Congress of Neurological Surgeons systematic review and evidence based guideline on neuropathology for WHO grade II diffuse glioma: update.

Journal: Journal Of Neuro-Oncology
Published:
Abstract

: QUESTIONS AND RECOMMENDATIONS FROM THE PRIOR VERSION OF THESE GUIDELINES WITHOUT CHANGE: TARGET POPULATION: Adult patients (age ≥ 18 years) who have suspected low-grade diffuse glioma.

Objective: What are the optimal neuropathological techniques to diagnose low-grade diffuse glioma in the adult? Conclusions: Level I Histopathological analysis of a representative surgical sample of the lesion should be used to provide the diagnosis of low-grade diffuse glioma. Level III Both frozen section and cytopathologic/smear evaluation should be used to aid the intra-operative assessment of low-grade diffuse glioma diagnosis. A resection specimen is preferred over a biopsy specimen, to minimize the potential for sampling error issues.

Methods: Patients with histologically-proven WHO grade II diffuse glioma. Objective: In adult patients (age ≥ 18 years) with histologically-proven WHO grade II diffuse glioma, is testing for IDH1 mutation (R132H and/or others) warranted? If so, is there a preferred method?

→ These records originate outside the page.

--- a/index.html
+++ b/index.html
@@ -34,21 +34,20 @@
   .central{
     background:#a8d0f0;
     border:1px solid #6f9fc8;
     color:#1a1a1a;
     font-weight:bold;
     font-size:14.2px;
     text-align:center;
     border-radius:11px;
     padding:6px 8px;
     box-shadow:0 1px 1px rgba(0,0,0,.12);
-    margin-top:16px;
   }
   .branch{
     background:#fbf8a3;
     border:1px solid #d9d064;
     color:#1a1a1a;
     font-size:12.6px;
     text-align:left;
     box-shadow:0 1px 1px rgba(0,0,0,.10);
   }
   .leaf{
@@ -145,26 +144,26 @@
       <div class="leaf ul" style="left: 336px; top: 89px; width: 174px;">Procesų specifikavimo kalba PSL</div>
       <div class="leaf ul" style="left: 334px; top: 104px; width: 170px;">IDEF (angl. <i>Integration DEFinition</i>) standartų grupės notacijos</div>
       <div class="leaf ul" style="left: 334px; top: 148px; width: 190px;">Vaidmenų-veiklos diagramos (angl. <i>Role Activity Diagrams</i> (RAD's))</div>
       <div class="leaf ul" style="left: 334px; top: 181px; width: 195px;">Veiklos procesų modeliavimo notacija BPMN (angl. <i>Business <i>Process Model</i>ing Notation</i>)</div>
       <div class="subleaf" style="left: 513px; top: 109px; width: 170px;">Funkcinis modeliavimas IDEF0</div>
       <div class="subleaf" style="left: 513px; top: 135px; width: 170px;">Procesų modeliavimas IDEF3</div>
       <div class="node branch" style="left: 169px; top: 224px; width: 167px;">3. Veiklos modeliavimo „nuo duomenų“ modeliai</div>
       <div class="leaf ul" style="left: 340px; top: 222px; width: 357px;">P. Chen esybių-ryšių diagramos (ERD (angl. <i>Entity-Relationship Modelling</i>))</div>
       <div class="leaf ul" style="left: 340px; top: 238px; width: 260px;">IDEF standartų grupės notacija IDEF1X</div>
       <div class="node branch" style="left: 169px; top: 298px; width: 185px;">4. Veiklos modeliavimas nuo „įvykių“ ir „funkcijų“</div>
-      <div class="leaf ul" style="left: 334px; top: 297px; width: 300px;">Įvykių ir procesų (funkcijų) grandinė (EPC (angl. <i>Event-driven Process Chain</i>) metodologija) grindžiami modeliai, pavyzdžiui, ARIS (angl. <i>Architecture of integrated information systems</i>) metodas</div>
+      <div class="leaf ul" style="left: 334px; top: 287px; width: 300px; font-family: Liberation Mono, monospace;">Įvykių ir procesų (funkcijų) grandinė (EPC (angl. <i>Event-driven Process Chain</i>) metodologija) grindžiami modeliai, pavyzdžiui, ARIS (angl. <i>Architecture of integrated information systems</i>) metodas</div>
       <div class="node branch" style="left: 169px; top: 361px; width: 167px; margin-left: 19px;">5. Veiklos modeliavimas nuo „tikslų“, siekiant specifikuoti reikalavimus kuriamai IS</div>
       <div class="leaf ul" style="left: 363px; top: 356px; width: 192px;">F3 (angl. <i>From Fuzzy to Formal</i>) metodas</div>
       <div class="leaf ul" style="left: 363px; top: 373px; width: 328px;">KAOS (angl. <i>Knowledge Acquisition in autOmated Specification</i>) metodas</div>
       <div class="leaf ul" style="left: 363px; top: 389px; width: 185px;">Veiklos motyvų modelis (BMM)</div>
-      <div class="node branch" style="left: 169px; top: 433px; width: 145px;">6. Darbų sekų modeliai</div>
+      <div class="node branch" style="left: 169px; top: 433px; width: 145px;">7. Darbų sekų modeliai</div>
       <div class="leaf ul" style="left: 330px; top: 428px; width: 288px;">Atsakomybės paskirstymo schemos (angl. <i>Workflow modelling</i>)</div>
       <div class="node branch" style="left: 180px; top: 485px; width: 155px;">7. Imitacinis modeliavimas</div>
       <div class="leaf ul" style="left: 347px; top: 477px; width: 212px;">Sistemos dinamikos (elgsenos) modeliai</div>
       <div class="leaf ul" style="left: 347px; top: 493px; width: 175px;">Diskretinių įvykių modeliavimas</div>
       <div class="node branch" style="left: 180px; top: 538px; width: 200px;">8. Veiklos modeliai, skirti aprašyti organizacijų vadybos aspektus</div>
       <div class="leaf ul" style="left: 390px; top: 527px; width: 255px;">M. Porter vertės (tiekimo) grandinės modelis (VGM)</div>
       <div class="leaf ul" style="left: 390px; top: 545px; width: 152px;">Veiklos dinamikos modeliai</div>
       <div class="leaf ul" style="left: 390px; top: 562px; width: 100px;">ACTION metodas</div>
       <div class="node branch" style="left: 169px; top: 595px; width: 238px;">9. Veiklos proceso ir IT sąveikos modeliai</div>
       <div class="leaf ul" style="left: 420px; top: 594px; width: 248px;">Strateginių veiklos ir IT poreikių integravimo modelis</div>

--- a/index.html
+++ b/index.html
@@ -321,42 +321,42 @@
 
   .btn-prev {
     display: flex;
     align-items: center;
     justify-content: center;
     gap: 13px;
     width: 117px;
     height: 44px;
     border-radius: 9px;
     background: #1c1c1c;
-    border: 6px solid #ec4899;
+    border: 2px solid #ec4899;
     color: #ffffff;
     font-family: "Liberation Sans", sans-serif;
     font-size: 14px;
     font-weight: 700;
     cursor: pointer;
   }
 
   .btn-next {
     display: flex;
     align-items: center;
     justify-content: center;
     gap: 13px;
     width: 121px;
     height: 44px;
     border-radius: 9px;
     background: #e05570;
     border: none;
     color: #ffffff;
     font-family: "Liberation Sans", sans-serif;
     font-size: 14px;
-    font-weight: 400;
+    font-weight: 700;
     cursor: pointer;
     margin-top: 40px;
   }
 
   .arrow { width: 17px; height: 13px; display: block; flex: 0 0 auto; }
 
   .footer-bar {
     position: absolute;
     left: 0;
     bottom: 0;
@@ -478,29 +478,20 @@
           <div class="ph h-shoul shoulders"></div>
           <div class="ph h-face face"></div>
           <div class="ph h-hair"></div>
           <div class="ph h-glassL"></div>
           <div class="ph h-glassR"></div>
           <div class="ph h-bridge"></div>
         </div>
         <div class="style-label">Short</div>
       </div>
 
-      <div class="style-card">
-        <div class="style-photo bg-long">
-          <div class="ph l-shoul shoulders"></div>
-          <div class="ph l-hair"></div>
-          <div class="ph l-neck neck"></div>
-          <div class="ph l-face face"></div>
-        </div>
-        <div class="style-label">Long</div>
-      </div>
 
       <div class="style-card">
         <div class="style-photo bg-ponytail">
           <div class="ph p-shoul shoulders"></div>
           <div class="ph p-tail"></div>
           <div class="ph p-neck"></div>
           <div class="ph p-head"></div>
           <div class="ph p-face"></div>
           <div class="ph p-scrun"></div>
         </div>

Conclusions: Level II IDH gene mutation assessment, via IDH1 R132H antibody and/or IDH1/2 mutation hotspot sequencing, is highly-specific for low-grade diffuse glioma, and is recommended as an additional test for classification and prognosis. Methods: Patients with histologically-proven WHO grade II diffuse glioma. Objective: In adult patients (age ≥ 18 years) with histologically-proven WHO grade II diffuse glioma, is testing for 1p/19q loss warranted? If so, is there a preferred method? Conclusions: Level III 1p/19q loss-of-heterozygosity testing, by FISH, array-CGH or PCR, is recommended as an additional test in oligodendroglial cases for prognosis and potential treatment planning. Methods: Patients with histologically proven WHO grade II diffuse glioma. Objective: In adult patients (age > 18 years) with histologically-proven WHO grade II diffuse glioma, is methyl-guanine methyl-transferase (MGMT) promoter methylation testing warranted? If so, is there a preferred method? Conclusions: There is insufficient evidence to recommend MGMT promoter methylation testing as a routine for low-grade diffuse gliomas. It is recommended that patients be enrolled in properly designed clinical trials to assess the value of this and related markers for this target population. Methods: Patients with histologically-proven WHO grade II diffuse glioma. Objective: In adult patients (age ≥ 18 years) with histologically proven WHO grade II diffuse glioma, is Ki-67/MIB1 immunohistochemistry warranted? If so, is there a preferred method to quantitate results? Conclusions: Level III Ki67/MIB1 immunohistochemistry is recommended as an option for prognostic assessment. Conclusions: TARGET POPULATION: Adult patients (age ≥ 18 years) who have suspected WHO grade II diffuse glioma. Objective: Is testing for ATRX mutations helpful for predicting survival and making treatment recommendations? Conclusions: There is insufficient evidence to recommend ATRX mutation testing as a means of predicting survival or making treatment recommendations. Methods: Adult patients (age ≥ 18 years) who have suspected WHO grade II diffuse glioma. Objective: Does the addition of intraoperative optical histologic methods provide accuracy beyond the use of conventional histologic methods in diagnosis and management? Conclusions: There is insufficient evidence at this time to suggest that intraoperative optical histologic methods offer increased diagnostic accuracy when compared to conventional techniques.